Подозревать собственные мотивы особенно полезно для филантропов и представителей исполнительной власти; такие люди должны понимать, каким должен быть мир (или хотя бы его часть), и чувствовать – порой оправданно, порой ошибочно, – что в осуществлении своей деятельности они несут благо человечеству или какой-то его части. Однако они не понимают того, что индивиды, которых затрагивает их деятельность, тоже вправе воображать некий идеальный мир. Представитель власти искренне уверен, что его видение верно, а всякое иное видение ошибочно. Но субъективная уверенность ни в коей мере не является доказательством правоты. Более того, эта вера очень часто выступает всего-навсего маскировкой удовольствия, которое этот человек получает от планирования неких изменений и их осуществления. А в дополнение к любви к власти проявляется еще один мотив, конкретно – тщеславие. Возвышенного идеалиста, который баллотируется в парламент – в данном случае я опираюсь на личный опыт, – до глубины души поражает цинизм избирателей, считающих, что ему важны лишь буквы «M. P.»[54]

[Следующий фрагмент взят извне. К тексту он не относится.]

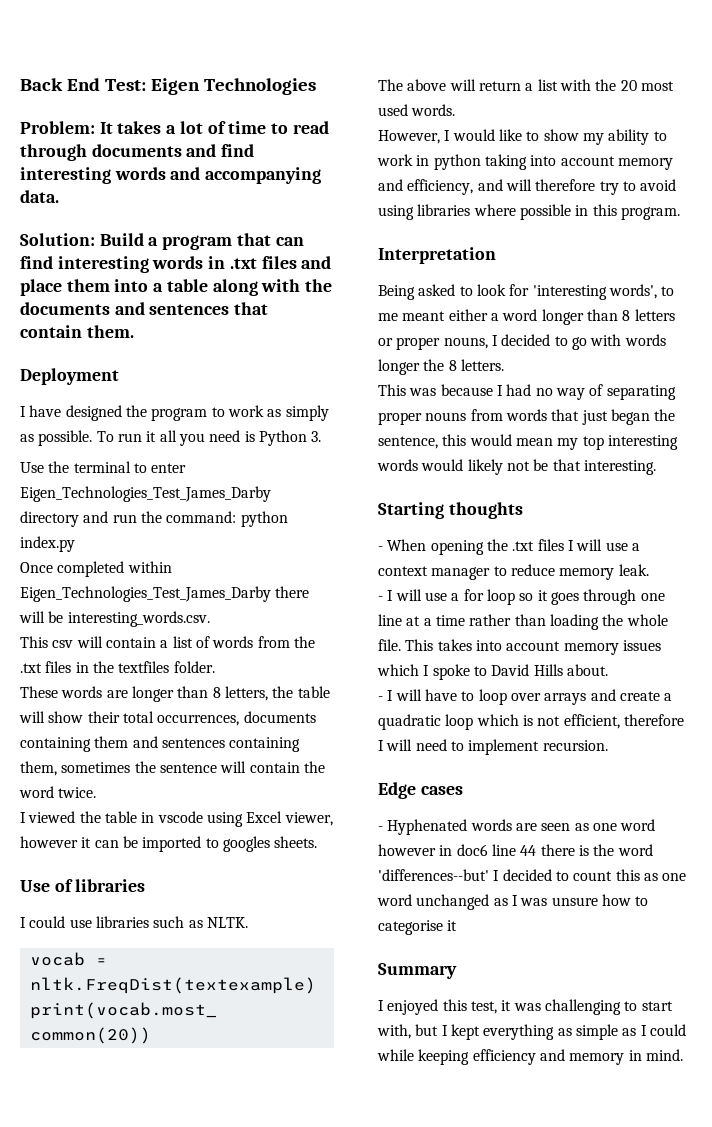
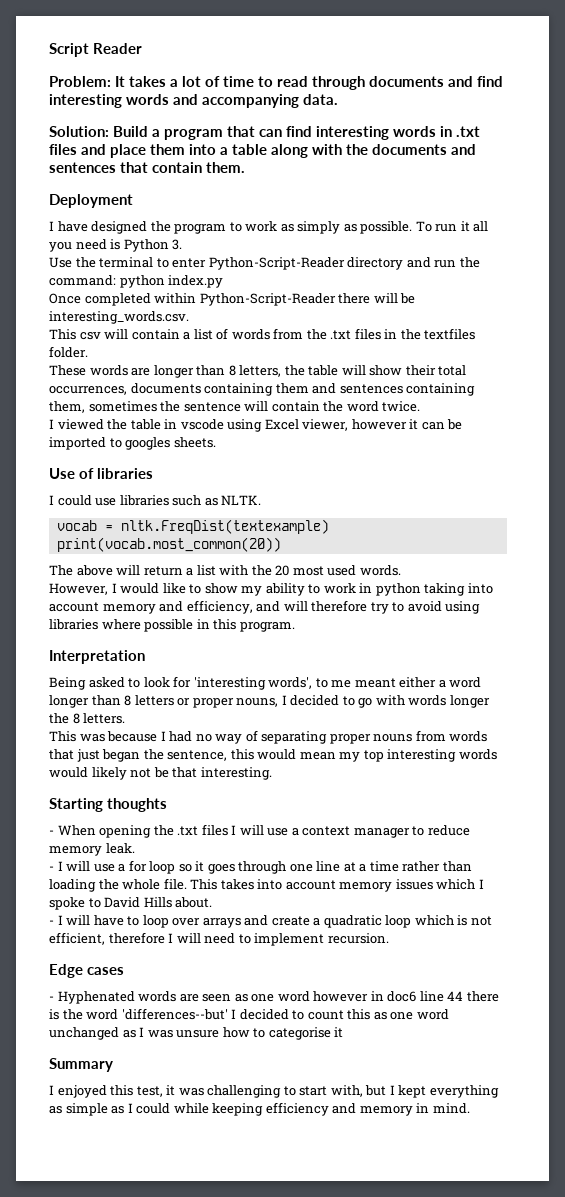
[20,78,316,95] Back End Test: Eigen Technologies -> [49,43,143,57] Script Reader
[20,486,271,502] Eigen_Technologies_Test_James_Darby -> [208,257,345,270] Python-Script-Reader
[20,586,271,602] Eigen_Technologies_Test_James_Darby -> [199,293,336,306] Python-Script-Reader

после имени. Когда выборы заканчиваются и появляется время подумать, наш идеалист внезапно догадывается, что, возможно, в конечном счете циничные избиратели были правы. Идеализм заставляет простые побудительные мотивы рядиться в странные одежды, а потому толика реалистичного цинизма отнюдь не помешает публичным политикам. Повседневная мораль прививает нам альтруизм в той степени, которая вряд ли возможна для человеческой природы, и те, кто гордится своей добродетелью, зачастую воображают, будто достигли этого недосягаемого идеала. Подавляющее большинство действий, совершаемых благороднейшими персонами, проистекает из возвышенных побуждений, и тут нет повода сожалеть, поскольку, сложись все иначе, род человеческий попросту не выжил бы. Человек, который тратит время на то, чтобы убедиться, что ближние сыты, а сам поесть забывает, очень быстро погибнет. Конечно, он может питаться исключительно во имя того, чтобы набраться сил на продолжение борьбы со вселенским злом, но сомнительно, чтобы пища, поглощенная в таком убеждении, оказалась переваренной надлежащим образом, ибо мы явно наблюдаем недостаток слюноотделения. Посему куда лучше есть в наслаждении едой, а не воодушевлять себя на питание мыслями об общественном благе.Сказанное относительно еды применимо и ко всему остальному. Любое дело следует предпринимать осознанно, с определенной долей рвения, а рвение, как известно, обуславливается именно личными устремлениями. Продолжая свою линию рассуждений, я бы включил в эти устремления и заботу о тех, кто биологически связан с конкретным человеком, в частности, желание защитить жену и детей от потенциальных врагов. Такая степень альтруизма действительно присуща человеческой природе, в отличие от той, которую проповедует традиционная этика и которая крайне редко бывает искренней. Людям, которые желают восхищаться собственным моральным превосходством, приходится поэтому убеждать себя, что они достигли высот самоотречения поистине невероятных, и, следовательно, погоня за святостью оказывается связанной с самообманом, причем того рода, что часто приводит к мании преследования.
Второй наш принцип – неразумно переоценивать собственные достоинства – уже, применительно к морали, был охарактеризован выше. Но иные достоинства, помимо моральных, тоже не следует переоценивать. Драматург, чьи пьесы никогда не встречали успеха, должен спокойно обдумать вероятность того, что пьесы сами по себе плохи; не стоит категорически отвергать этот вариант как очевидно несостоятельный. Если драматург осознает, что гипотеза соответствует фактам, ему как индуктивному философу[55]
надлежит смириться с этим. Да, в истории достаточно случаев непризнанных достижений, но на самом деле они гораздо менее многочисленны, чем случаи признания недостатков. Если человек – гений, чью гениальность не смогла или не пожелала признать его эпоха, с его стороны будет правильным продолжать свои усилия, невзирая на отсутствие признания. Если, с другой стороны, перед нами бездарь, движимая одним лишь тщеславием, лучшим решением будет не упорствовать на этом пути. Нет способа определить, к какой именно из этих двух категорий вы принадлежите, если вас снедает побуждение создавать непризнанные шедевры. Если вы принадлежите к одной категории, ваша настойчивость вполне героическая; но если к другой, она смехотворна. Возможно, лет через сто история решит, к какой категории вас можно причислить.